:: Task goal ::
Repeat the records exactly, minus the pictures.

■ ■ ■ ■ ■

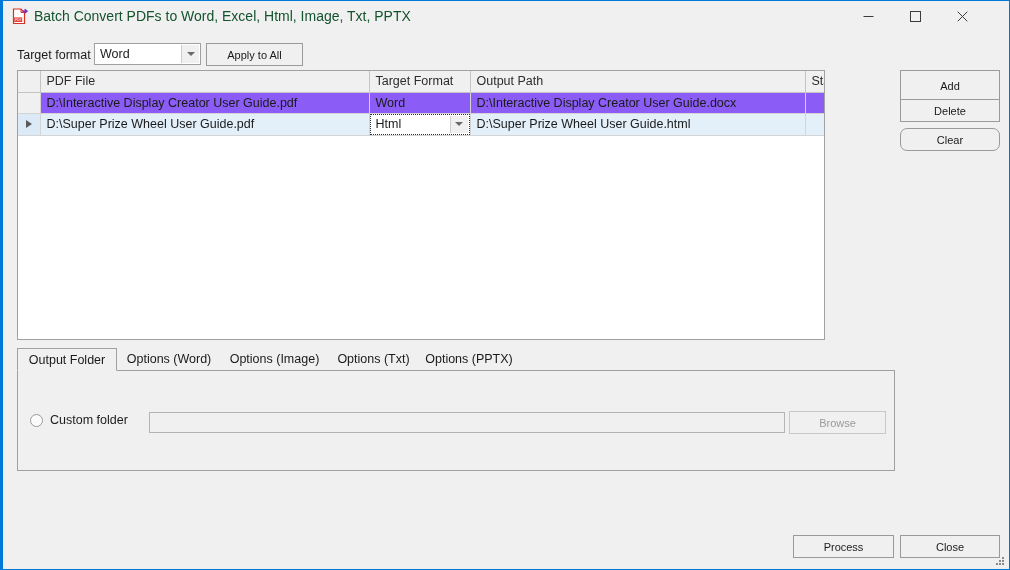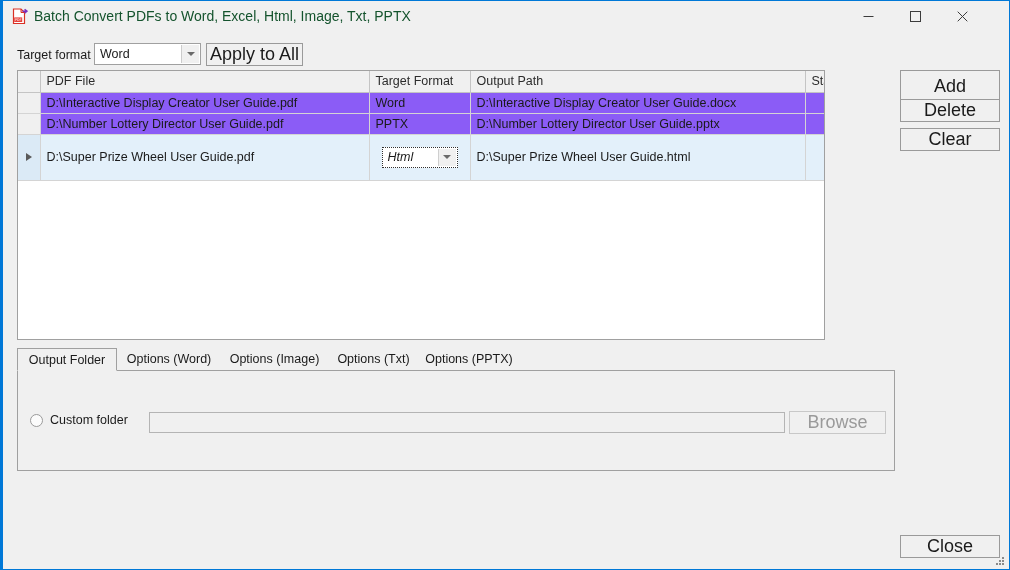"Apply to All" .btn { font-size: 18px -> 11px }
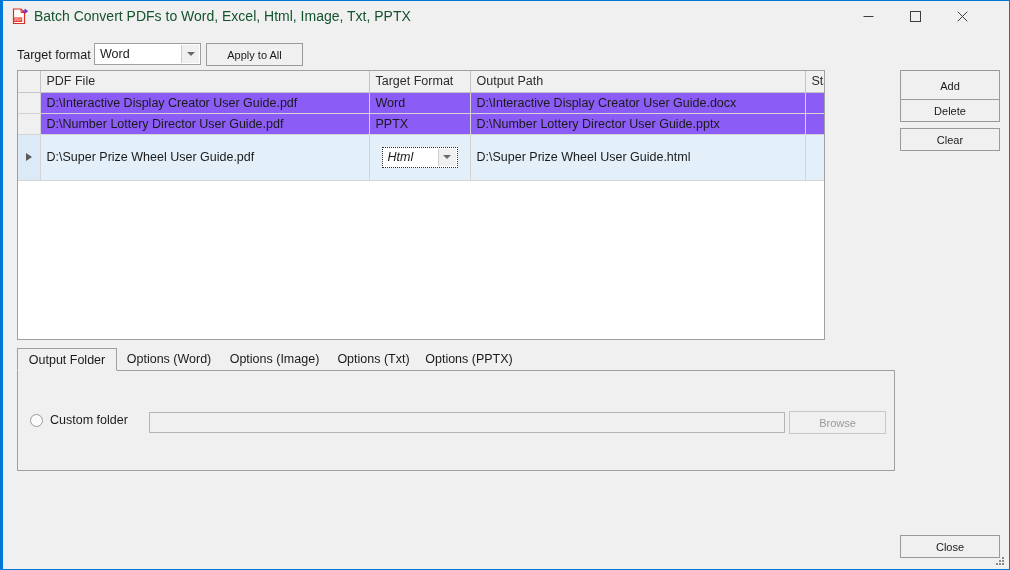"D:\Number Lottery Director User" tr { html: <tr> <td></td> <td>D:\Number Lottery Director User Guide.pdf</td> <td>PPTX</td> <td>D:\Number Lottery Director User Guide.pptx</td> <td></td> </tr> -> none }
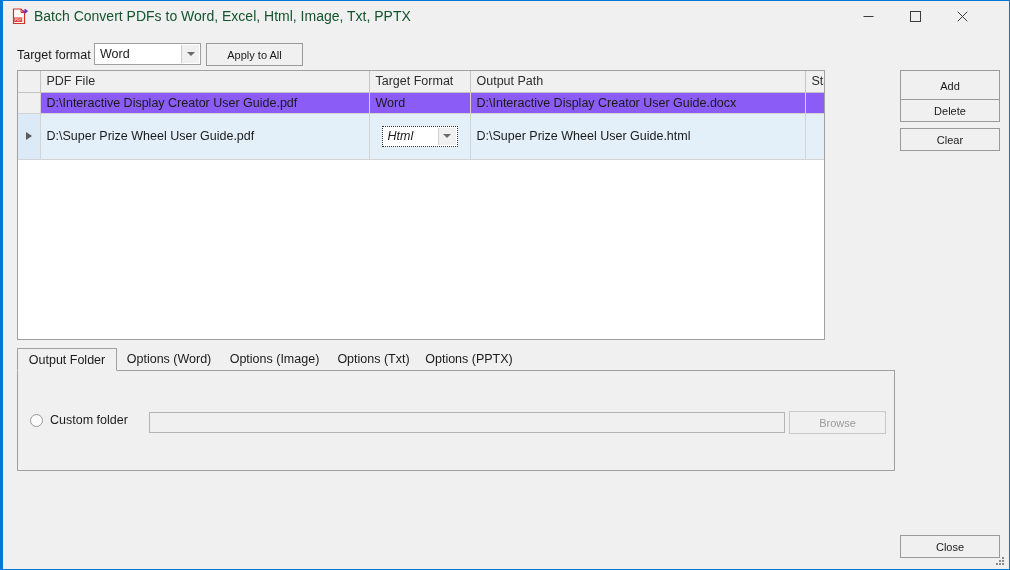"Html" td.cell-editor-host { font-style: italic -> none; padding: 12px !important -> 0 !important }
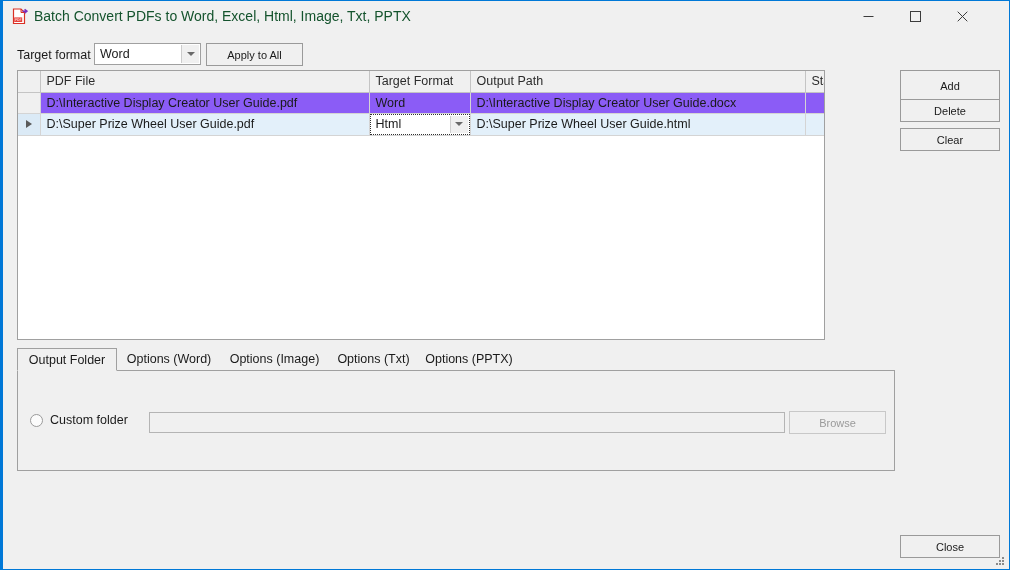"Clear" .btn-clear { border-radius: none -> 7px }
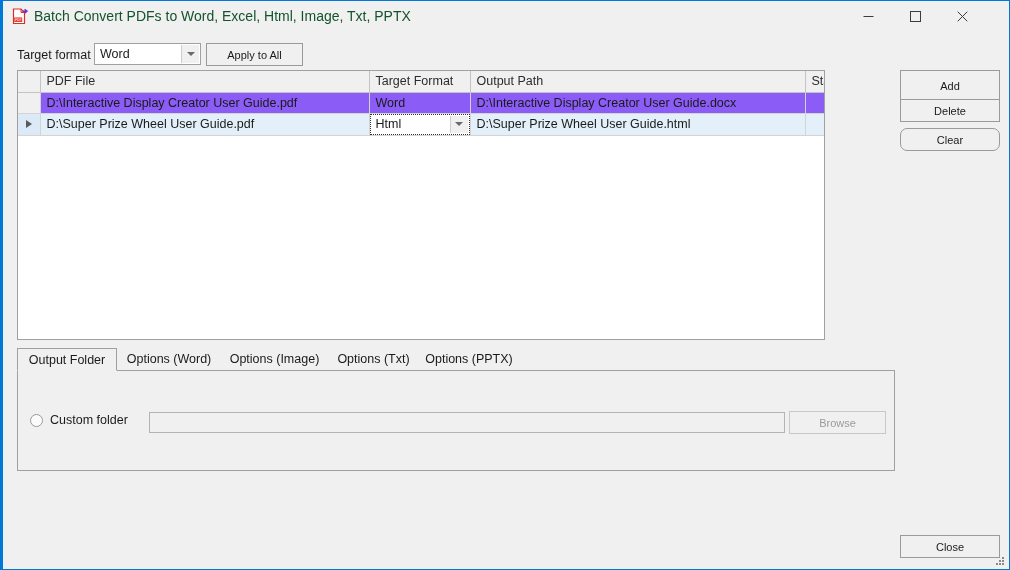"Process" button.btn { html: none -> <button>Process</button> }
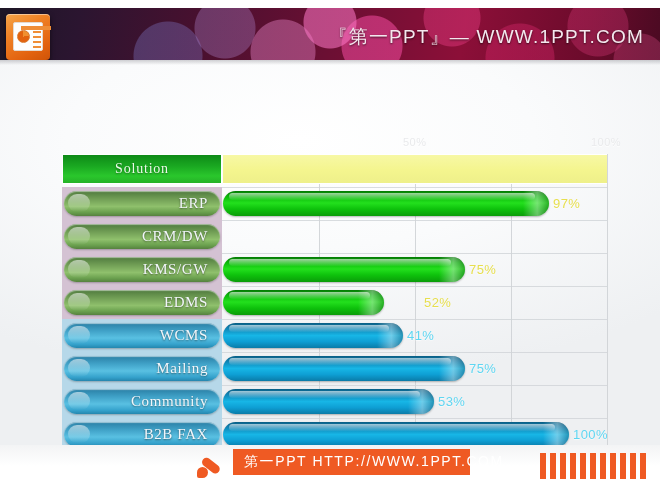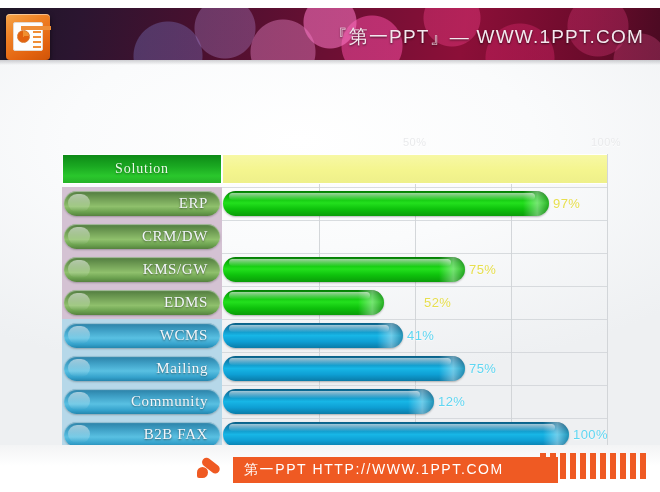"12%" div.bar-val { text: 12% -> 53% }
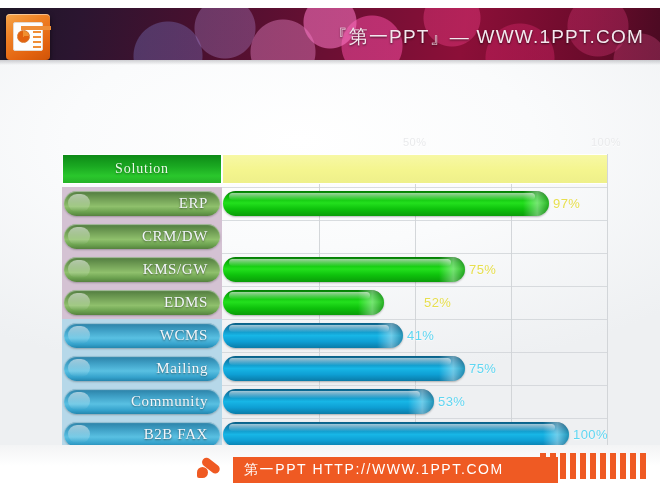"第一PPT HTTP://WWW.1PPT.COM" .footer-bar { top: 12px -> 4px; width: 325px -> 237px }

■ ■ ■ ■ ■

:: Solution for this exercise ::
"Apply to All" .btn { font-size: 18px -> 11px }
"D:\Number Lottery Director User" tr { html: <tr> <td></td> <td>D:\Number Lottery Director User Guide.pdf</td> <td>PPTX</td> <td>D:\Number Lottery Director User Guide.pptx</td> <td></td> </tr> -> none }
"Html" td.cell-editor-host { font-style: italic -> none; padding: 12px !important -> 0 !important }
"Clear" .btn-clear { border-radius: none -> 7px }
"Process" button.btn { html: none -> <button>Process</button> }
"12%" div.bar-val { text: 12% -> 53% }
"第一PPT HTTP://WWW.1PPT.COM" .footer-bar { top: 12px -> 4px; width: 325px -> 237px }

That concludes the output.